Every entry that follows should be output exactly, and every image in it left out.

(Before-and-after change data)
···

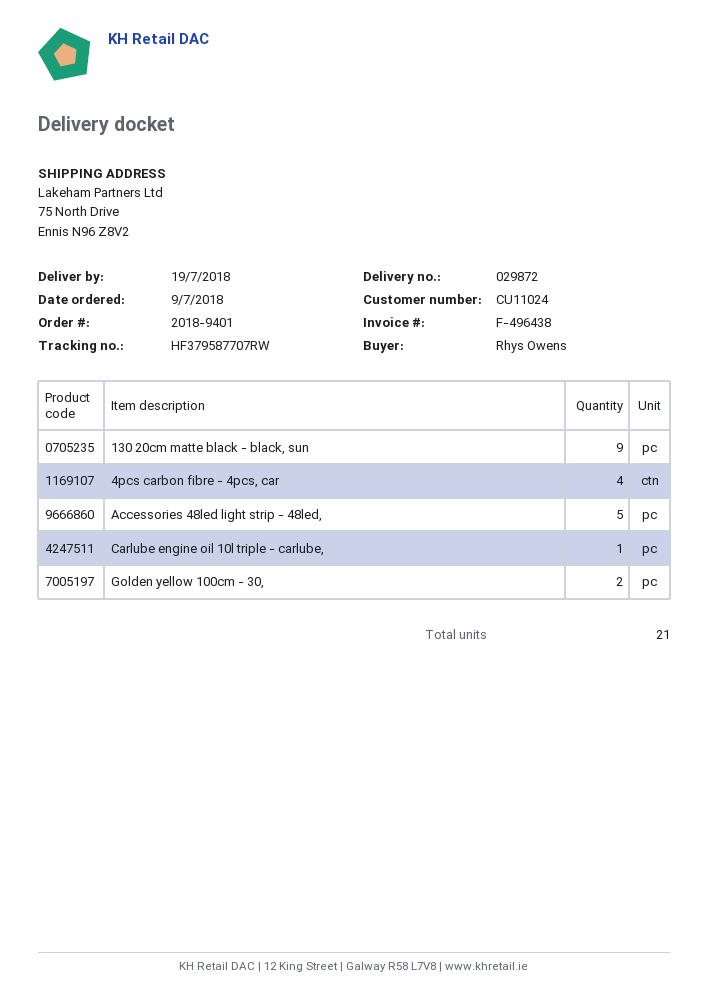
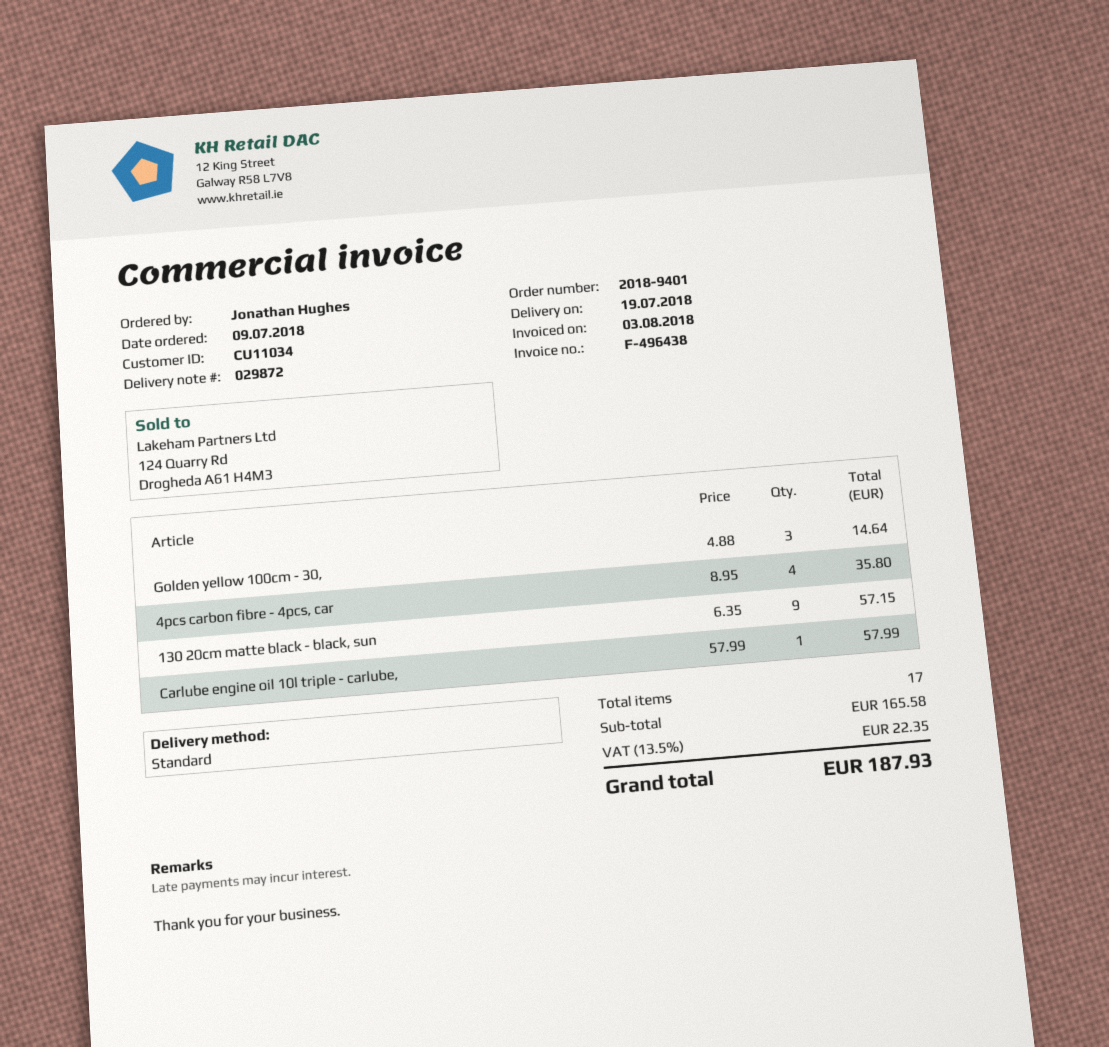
customer number: CU11024 -> CU11034
ordered by: Rhys Owens -> Jonathan Hughes
Accessories 48led light strip - 48led,: 5 -> none
Golden yellow 100cm - 30,: 2 -> 3
total quantity: 21 -> 17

···

(Written solution)
customer number: CU11024 -> CU11034
ordered by: Rhys Owens -> Jonathan Hughes
Accessories 48led light strip - 48led,: 5 -> none
Golden yellow 100cm - 30,: 2 -> 3
total quantity: 21 -> 17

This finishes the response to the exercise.